- Exercise brief:
The answer must be every line from the entries below that contains "rhead".

[Front-end code change data]
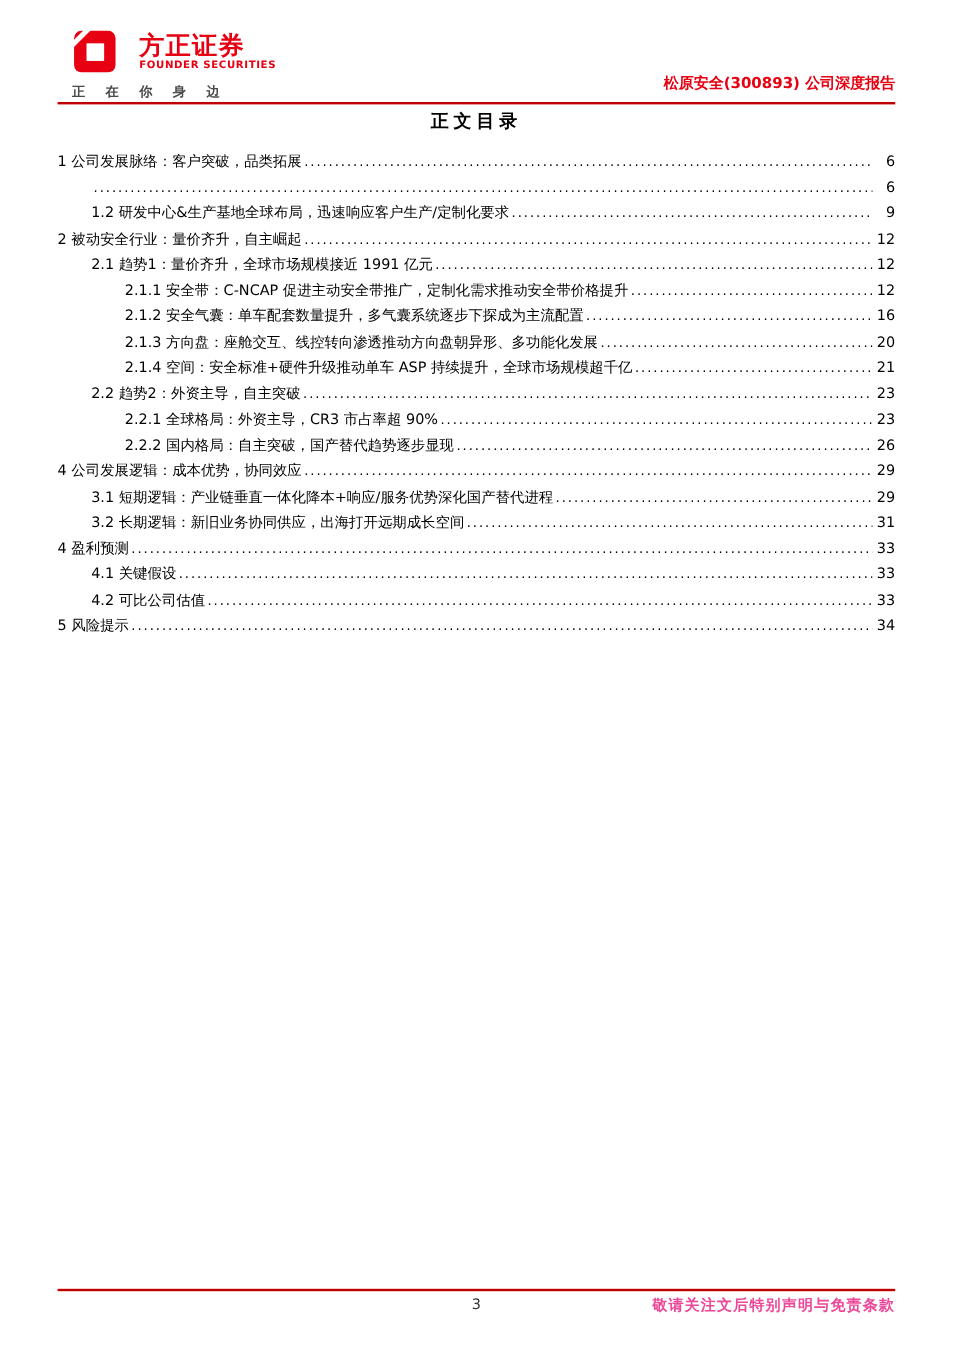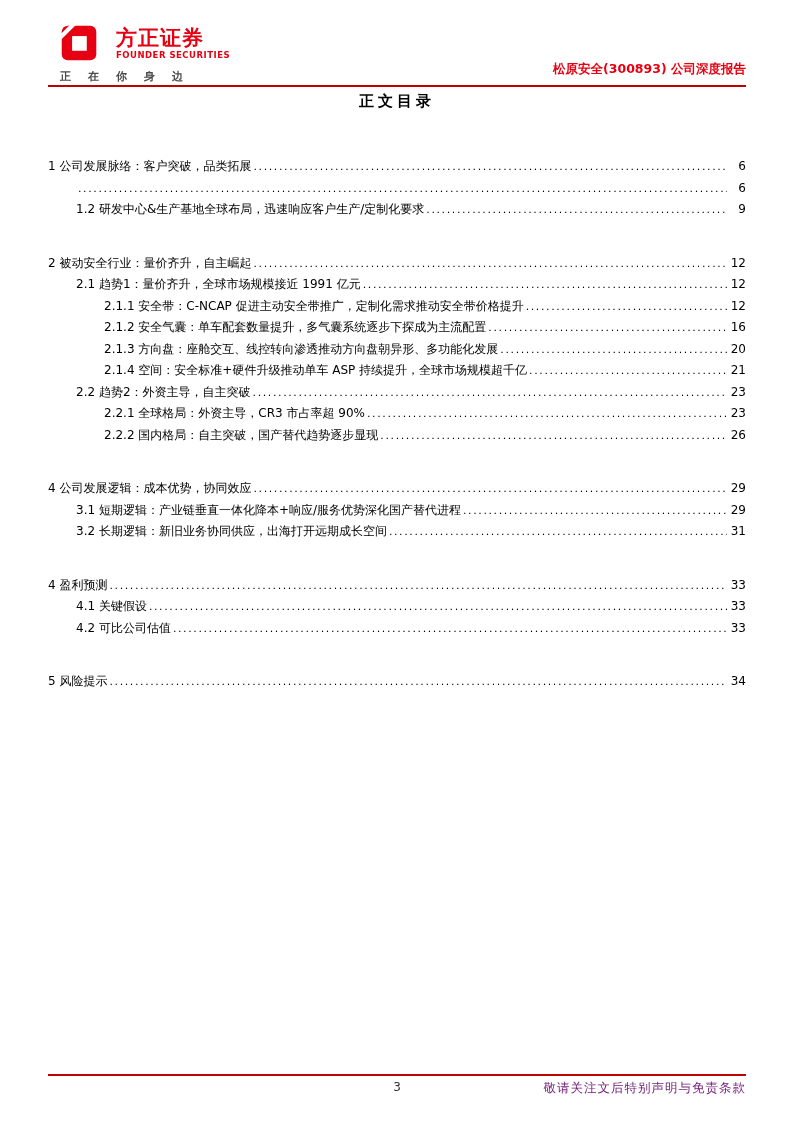--- a/index.html
+++ b/index.html
@@ -58,7 +58,7 @@
     height: 21.5px; font-size: 12px; color: #000;
     line-height: 21.5px; white-space: nowrap;
   }
-  .toc-row.lv1 { padding-left: 0; margin-top: 32px; }
+  .toc-row.lv1 { padding-left: 0; }
   .toc-row.lv2 { padding-left: 28px; }
   .toc-row.lv3 { padding-left: 56px; }
   .toc-text { flex: 0 0 auto; max-width: 620px; overflow: hidden; }

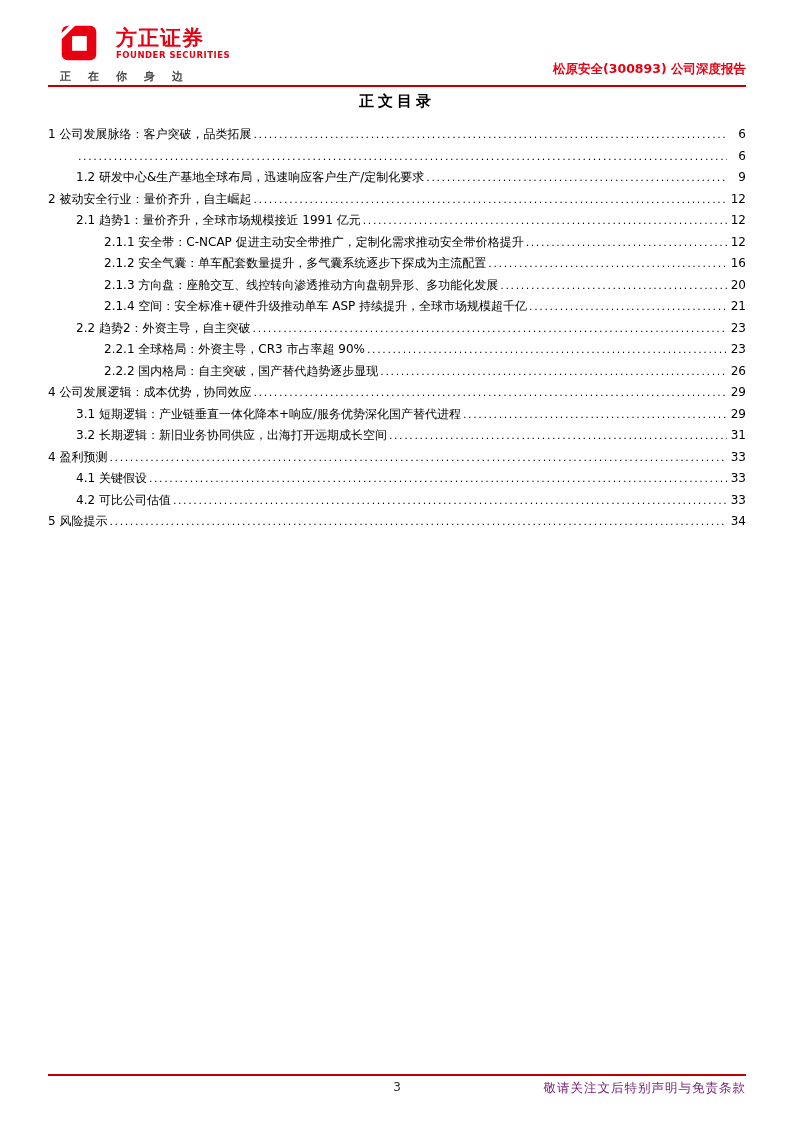--- a/index.html
+++ b/index.html
@@ -87,7 +87,7 @@
   }
   .footer-disclaimer {
     position: absolute; right: 0; top: 0;
-    font-size: 12.5px; font-weight: normal; color: #701a75;
+    font-size: 12.5px; font-weight: bold; color: #ec4899;
     letter-spacing: 1px; white-space: nowrap; text-align: right;
   }
 </style>

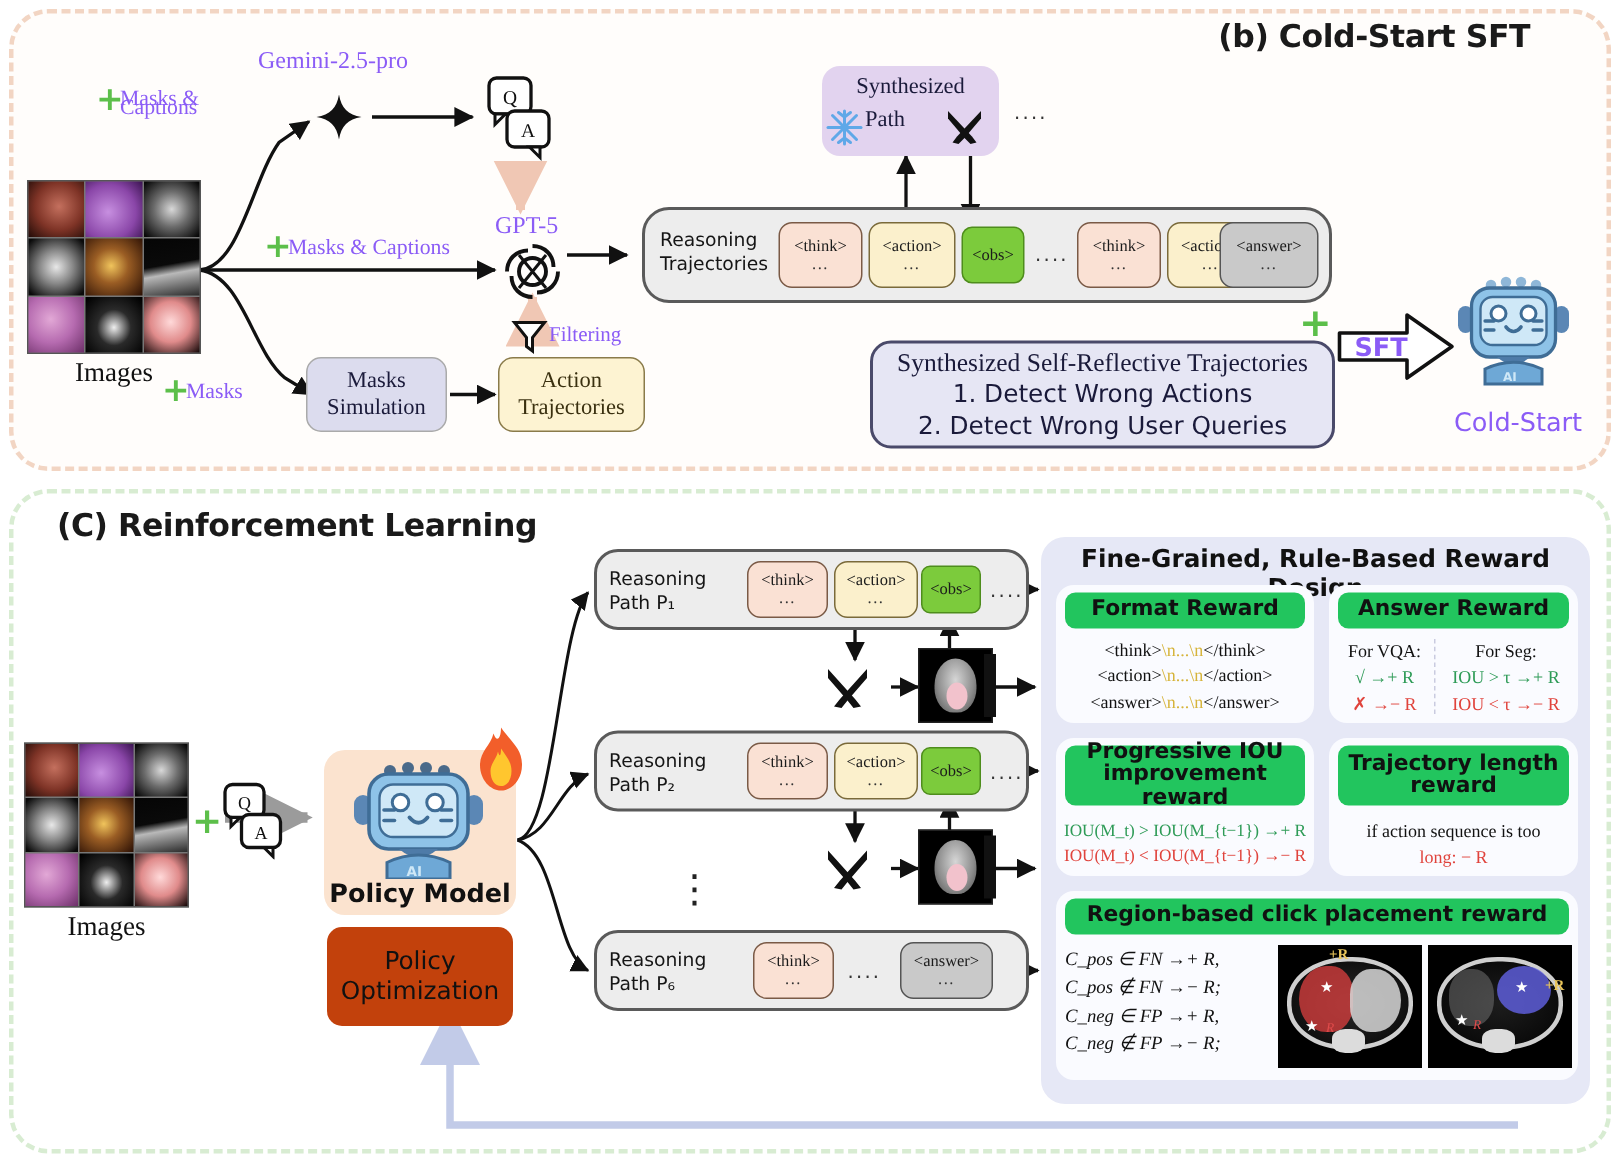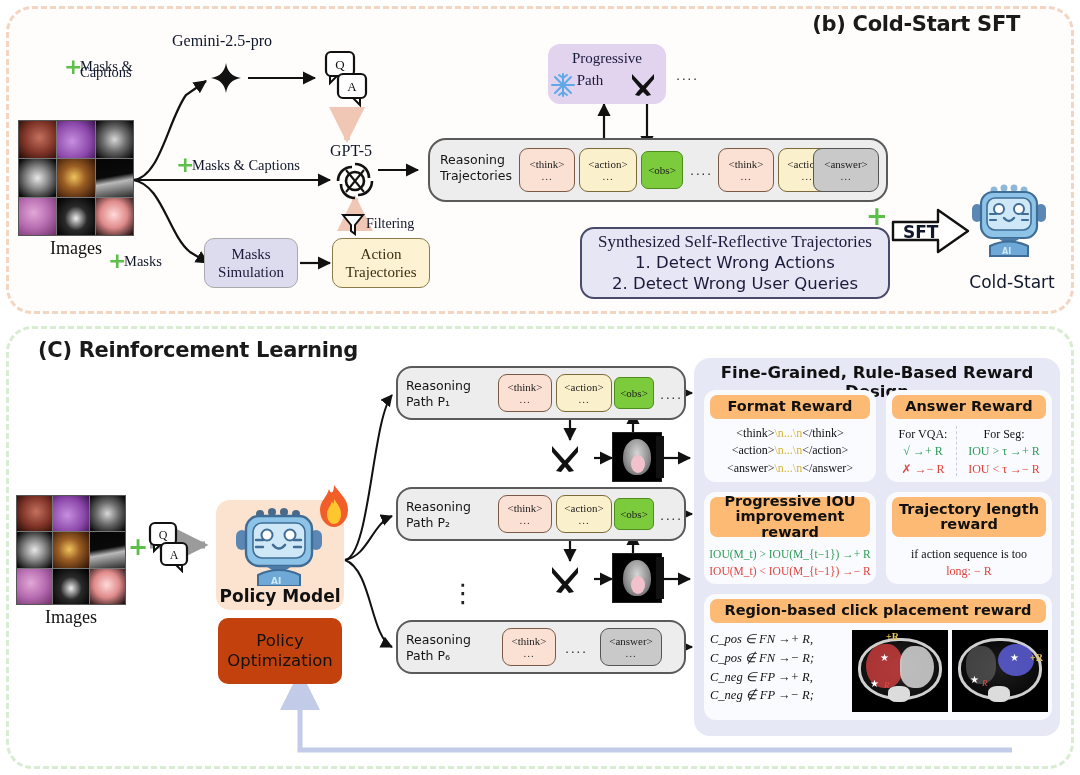--- a/index.html
+++ b/index.html
@@ -29,7 +29,7 @@
   .plus { position:absolute; color:#5cbf4a; font-weight:700;
     font-family:"DejaVu Sans", sans-serif; line-height:1; }
 
-  .lbl { position:absolute; font-family:"Liberation Serif", serif; color:#0f172a; }
+  .lbl { position:absolute; font-family:"Liberation Serif", serif; color:#8b5cf6; }
 
   .rbox { position:absolute; border-radius:10px; display:flex;
     align-items:center; justify-content:center; text-align:center;

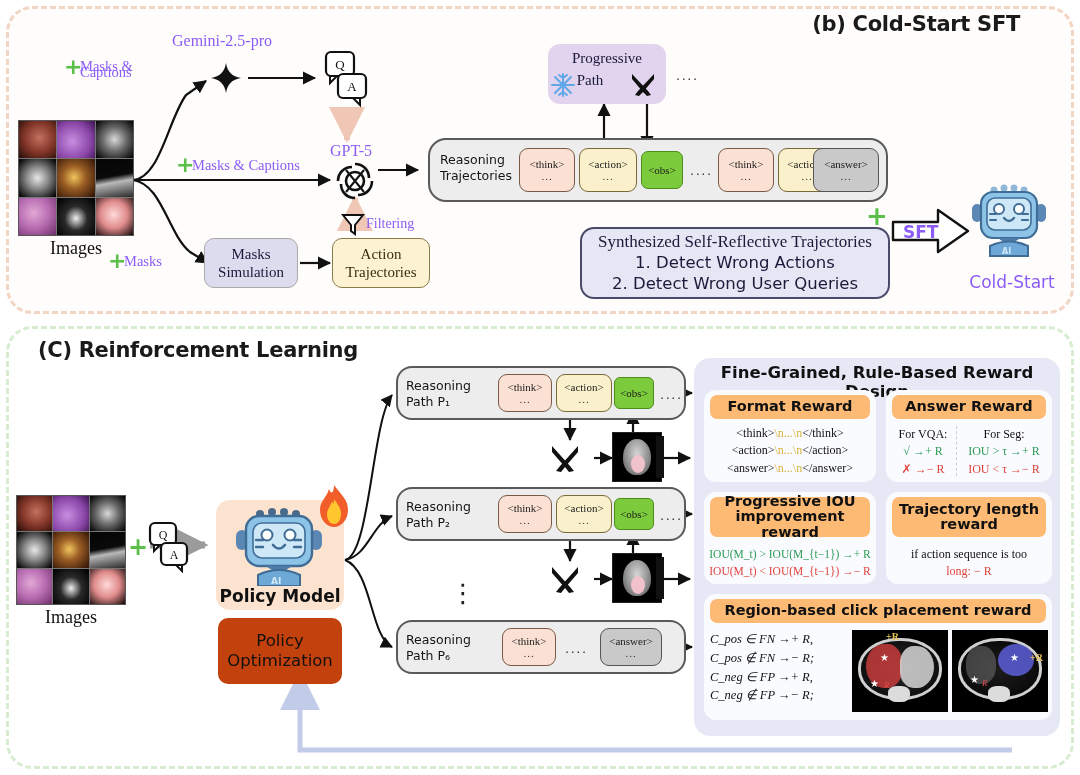--- a/index.html
+++ b/index.html
@@ -238,7 +238,7 @@
 </div>
 
 <div class="segbox" style="left:548px; top:44px; width:118px; height:60px;"></div>
-<div class="segtxt" style="left:548px; top:50px; width:118px;">Progressive</div>
+<div class="segtxt" style="left:548px; top:50px; width:118px;">Synthesized</div>
 <div class="segtxt" style="left:548px; top:72px; width:84px;">Path</div>
 
 <svg style="position:absolute; left:550px; top:72px; width:26px; height:26px;">

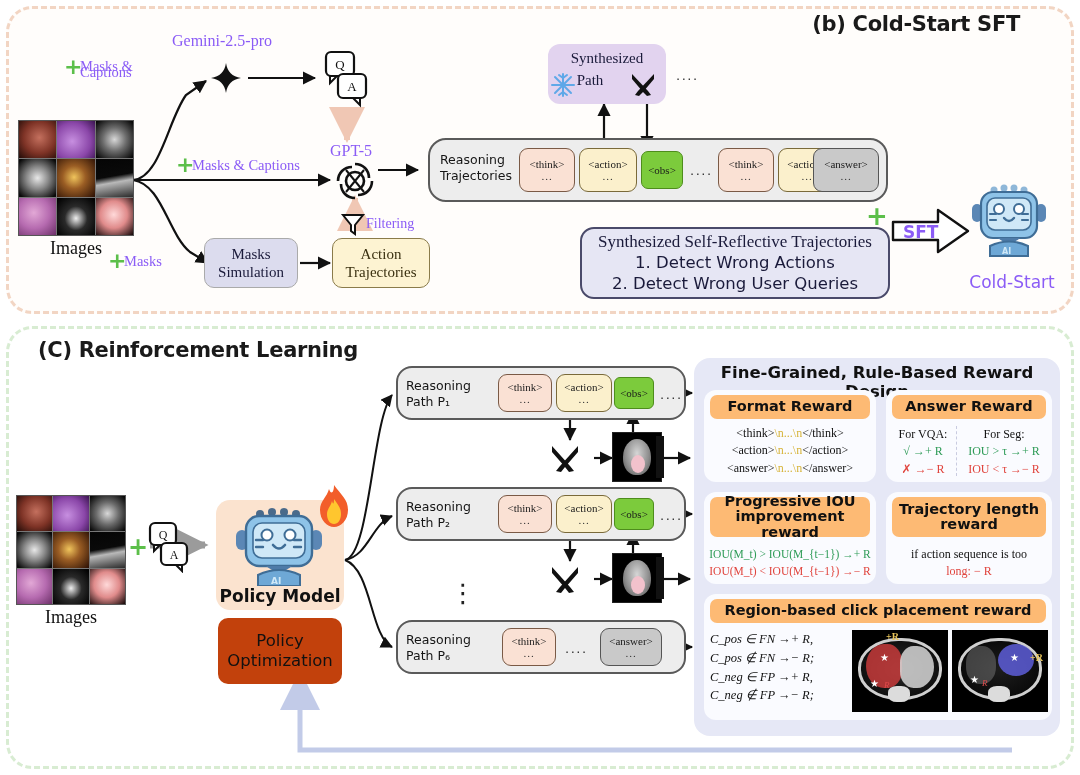--- a/index.html
+++ b/index.html
@@ -94,7 +94,7 @@
     font-weight:700; font-size:16.5px; color:#111; text-align:center; width:100%; }
   .rcard { position:absolute; background:#fafbff; border-radius:12px; }
   .rhead { position:absolute; left:6px; right:6px; top:5px; height:24px;
-    background:#fdba74; border-radius:7px; font-family:"DejaVu Sans", sans-serif;
+    background:#22c55e; border-radius:7px; font-family:"DejaVu Sans", sans-serif;
     font-weight:700; font-size:14.5px; color:#111; display:flex;
     align-items:center; justify-content:center; text-align:center; line-height:1.05;}
   .rhead.two { height:40px; }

- Task solution:
   .rhead { position:absolute; left:6px; right:6px; top:5px; height:24px;
   .rhead.two { height:40px; }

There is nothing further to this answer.